• What is being asked: Read the lines below. Copy out any that hold the string "Music".

• Records for processing:
* * *

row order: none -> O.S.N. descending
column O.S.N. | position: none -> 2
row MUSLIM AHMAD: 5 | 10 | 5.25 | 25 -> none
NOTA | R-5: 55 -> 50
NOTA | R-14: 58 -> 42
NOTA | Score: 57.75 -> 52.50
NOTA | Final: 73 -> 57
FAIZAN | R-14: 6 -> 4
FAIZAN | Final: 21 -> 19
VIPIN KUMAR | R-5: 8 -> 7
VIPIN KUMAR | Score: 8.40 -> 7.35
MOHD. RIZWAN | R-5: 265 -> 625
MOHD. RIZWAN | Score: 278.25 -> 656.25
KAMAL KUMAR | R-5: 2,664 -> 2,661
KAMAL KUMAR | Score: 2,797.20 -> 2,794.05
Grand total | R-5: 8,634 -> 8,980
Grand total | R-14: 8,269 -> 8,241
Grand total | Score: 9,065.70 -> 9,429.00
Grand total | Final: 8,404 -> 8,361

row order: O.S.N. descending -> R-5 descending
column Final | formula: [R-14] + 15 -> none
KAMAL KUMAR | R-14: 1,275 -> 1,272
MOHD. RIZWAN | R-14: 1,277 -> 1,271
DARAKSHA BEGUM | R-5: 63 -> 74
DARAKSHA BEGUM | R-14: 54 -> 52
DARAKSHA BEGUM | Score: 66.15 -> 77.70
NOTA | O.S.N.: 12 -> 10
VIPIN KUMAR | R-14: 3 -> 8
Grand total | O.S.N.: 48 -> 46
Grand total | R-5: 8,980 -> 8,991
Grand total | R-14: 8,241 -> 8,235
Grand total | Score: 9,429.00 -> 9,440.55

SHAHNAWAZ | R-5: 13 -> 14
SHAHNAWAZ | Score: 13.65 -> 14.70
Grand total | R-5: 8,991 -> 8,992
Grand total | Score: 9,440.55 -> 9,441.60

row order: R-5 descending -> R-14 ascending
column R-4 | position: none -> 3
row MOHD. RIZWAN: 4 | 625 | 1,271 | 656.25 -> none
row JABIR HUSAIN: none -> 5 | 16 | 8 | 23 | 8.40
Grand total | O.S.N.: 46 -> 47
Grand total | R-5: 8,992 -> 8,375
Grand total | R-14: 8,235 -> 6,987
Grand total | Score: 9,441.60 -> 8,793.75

* * *

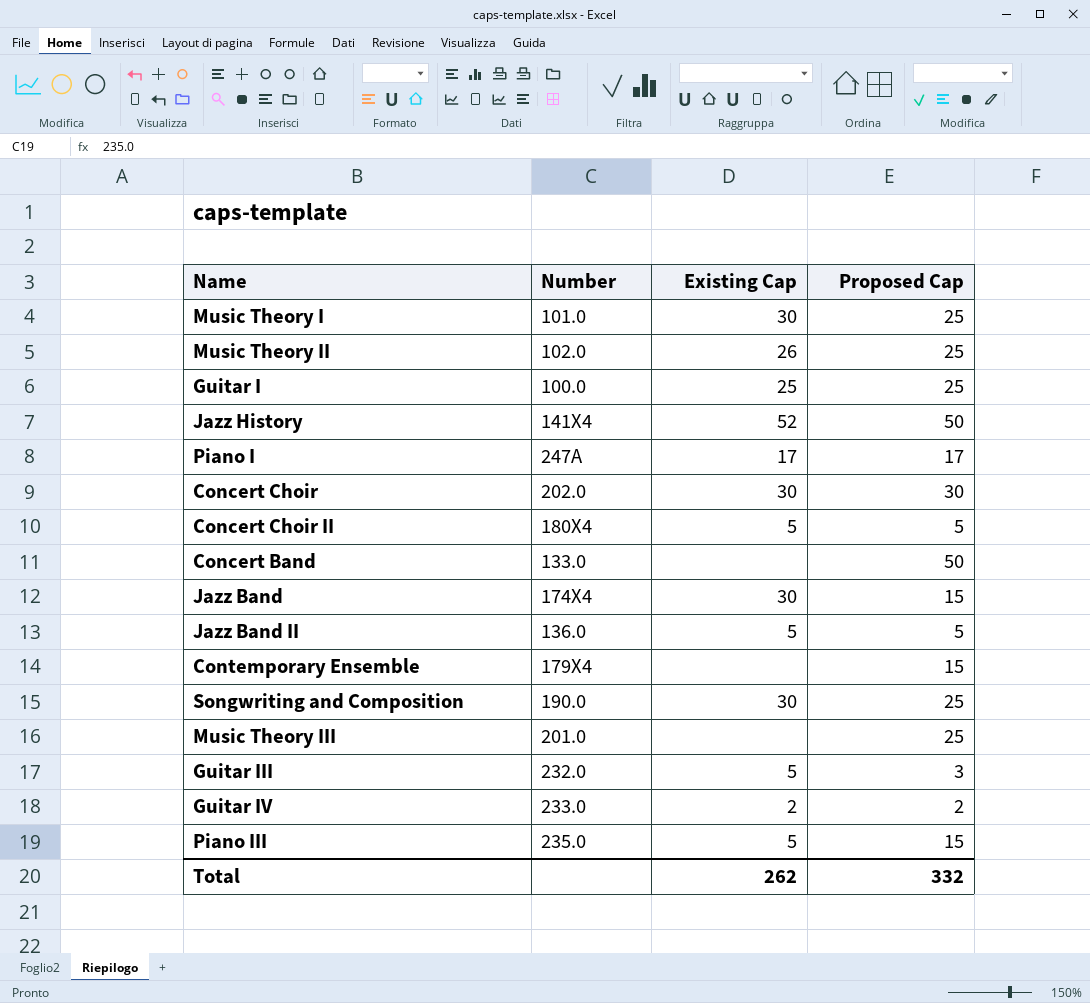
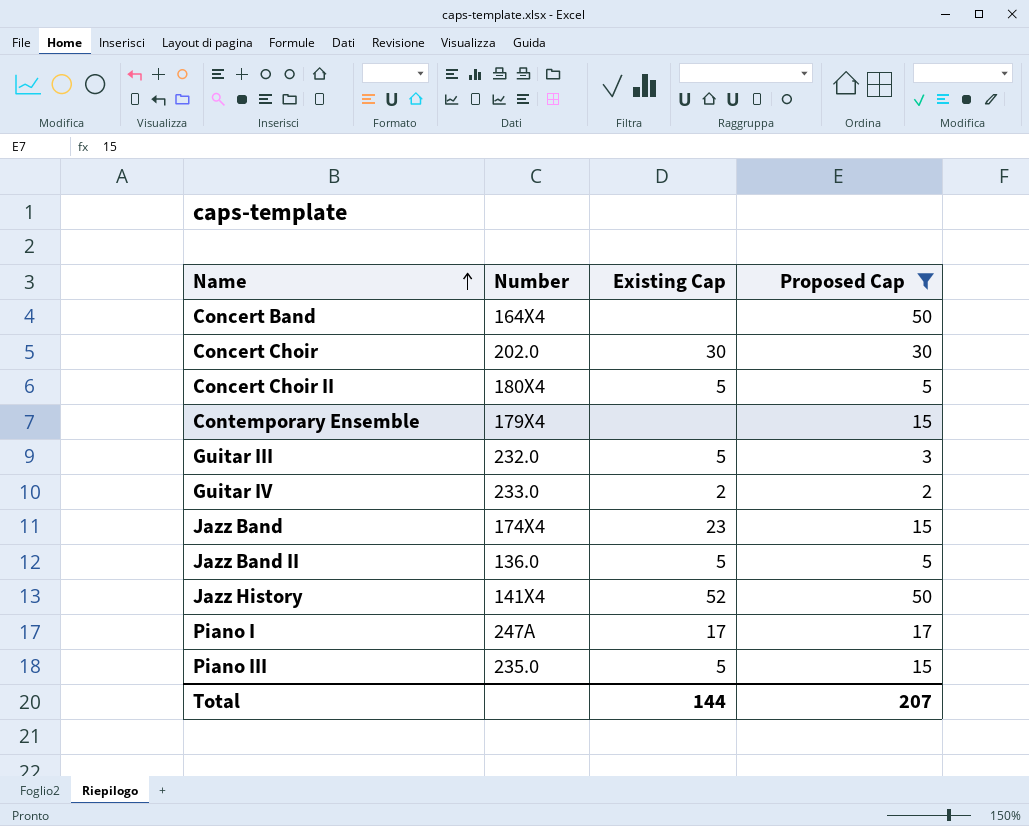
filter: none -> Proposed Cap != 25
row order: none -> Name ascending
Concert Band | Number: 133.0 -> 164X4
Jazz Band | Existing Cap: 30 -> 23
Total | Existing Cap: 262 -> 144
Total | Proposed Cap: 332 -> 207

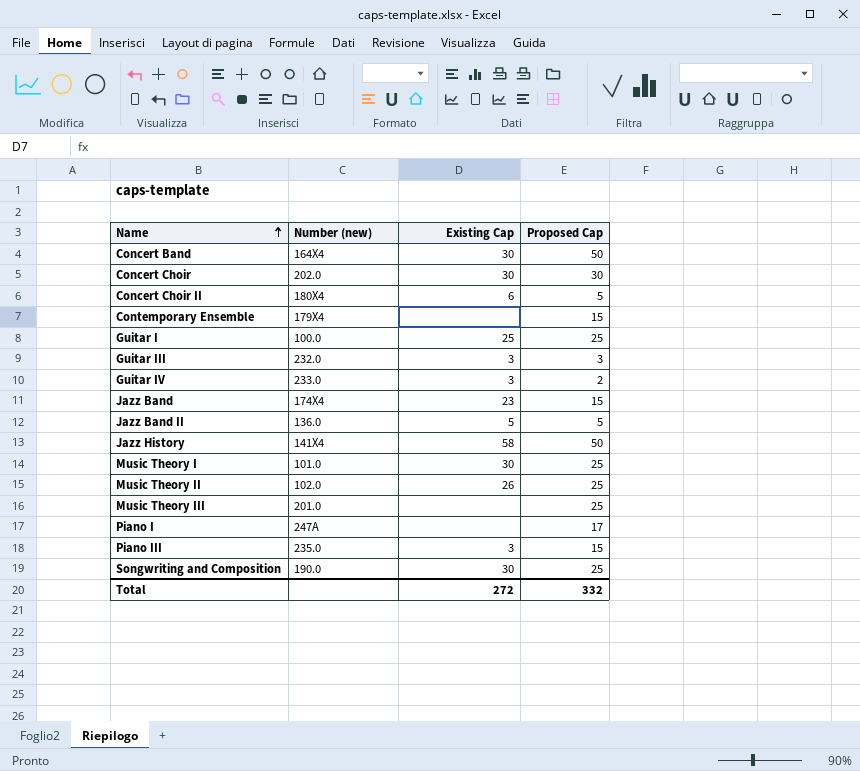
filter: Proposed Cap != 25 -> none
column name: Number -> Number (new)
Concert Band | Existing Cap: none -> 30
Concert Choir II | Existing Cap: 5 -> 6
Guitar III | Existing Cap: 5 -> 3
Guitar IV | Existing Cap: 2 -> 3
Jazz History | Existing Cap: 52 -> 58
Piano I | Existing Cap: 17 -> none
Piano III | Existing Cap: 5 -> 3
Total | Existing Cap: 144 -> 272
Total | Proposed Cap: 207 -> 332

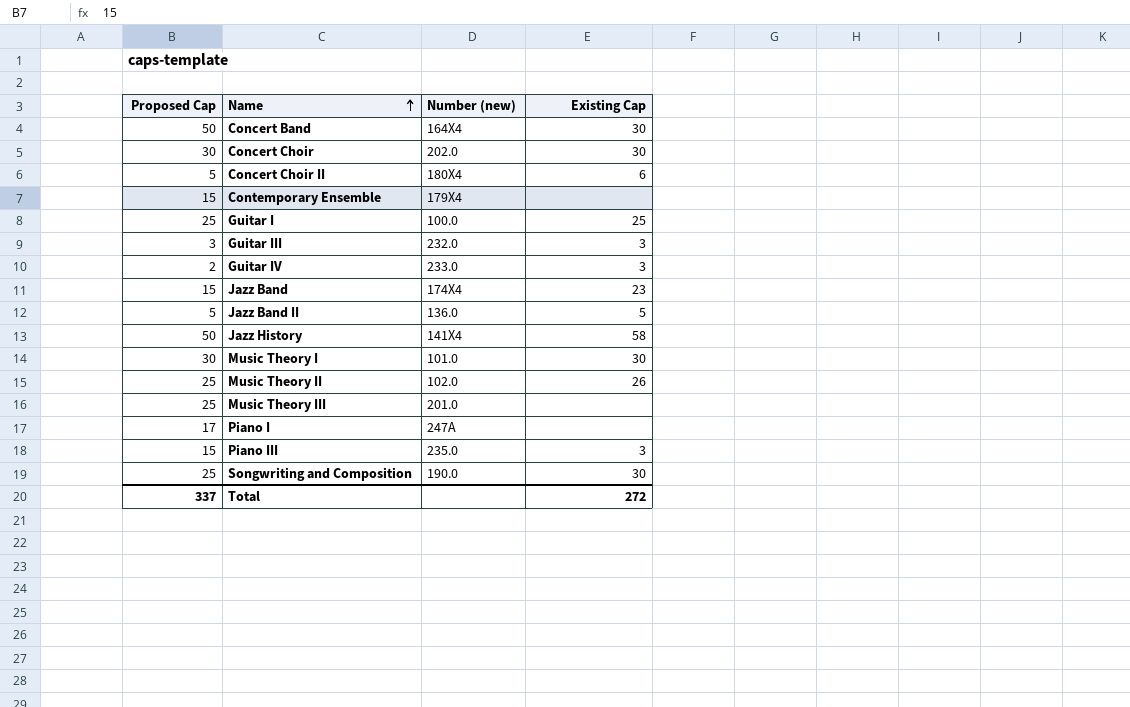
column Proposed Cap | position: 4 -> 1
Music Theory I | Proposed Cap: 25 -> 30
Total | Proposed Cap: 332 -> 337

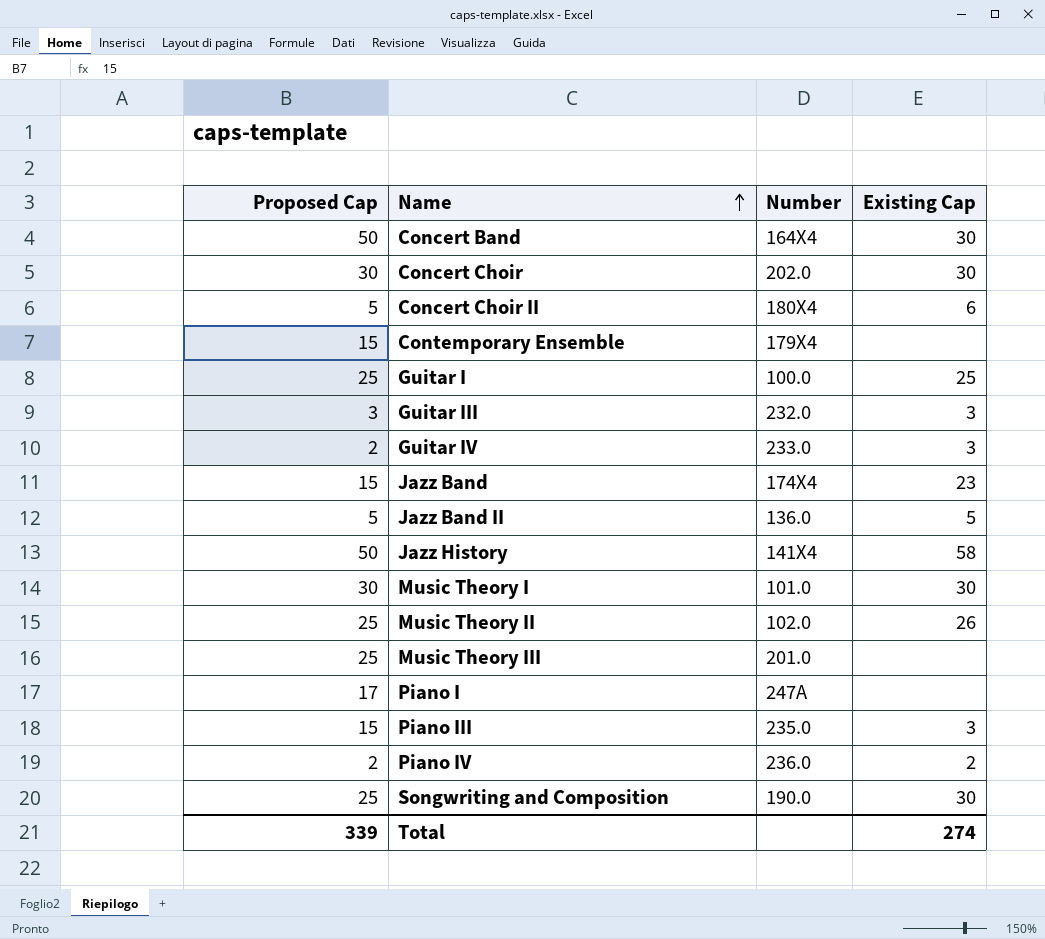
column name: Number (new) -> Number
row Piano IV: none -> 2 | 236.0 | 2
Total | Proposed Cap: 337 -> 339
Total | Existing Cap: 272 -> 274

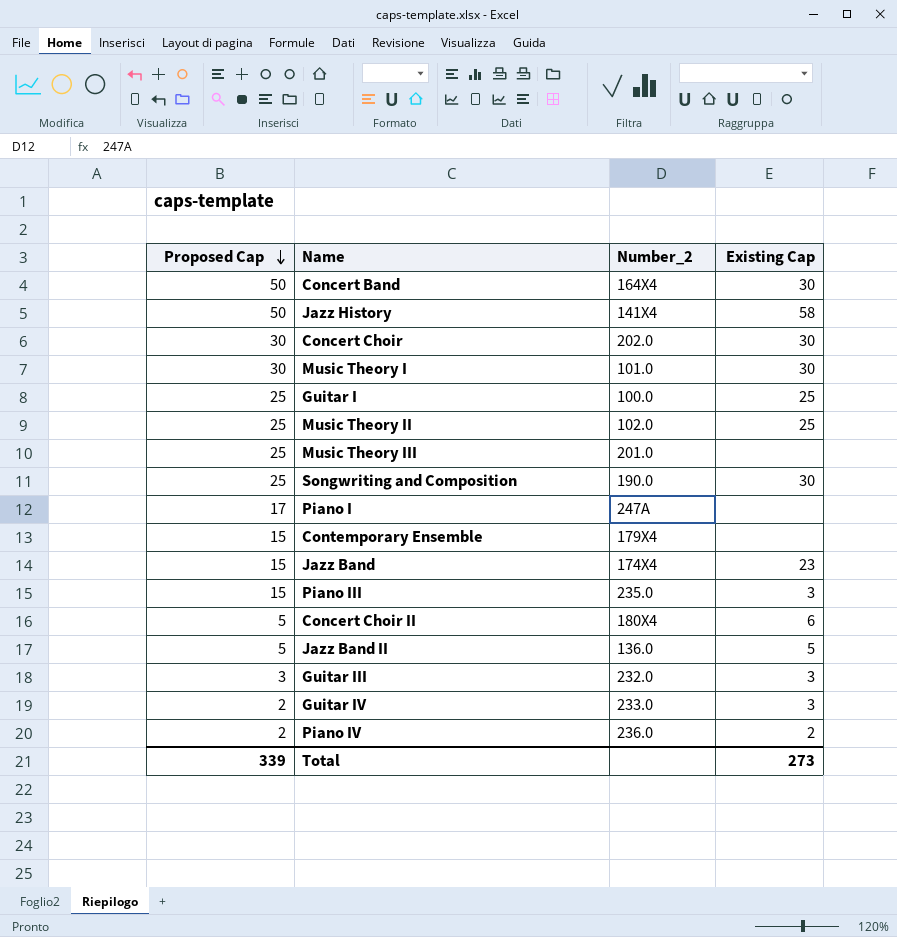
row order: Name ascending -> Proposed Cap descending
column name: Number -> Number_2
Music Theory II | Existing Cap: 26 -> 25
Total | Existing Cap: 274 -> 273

* * *

• Task answer:
Music Theory I | Proposed Cap: 25 -> 30
Music Theory II | Existing Cap: 26 -> 25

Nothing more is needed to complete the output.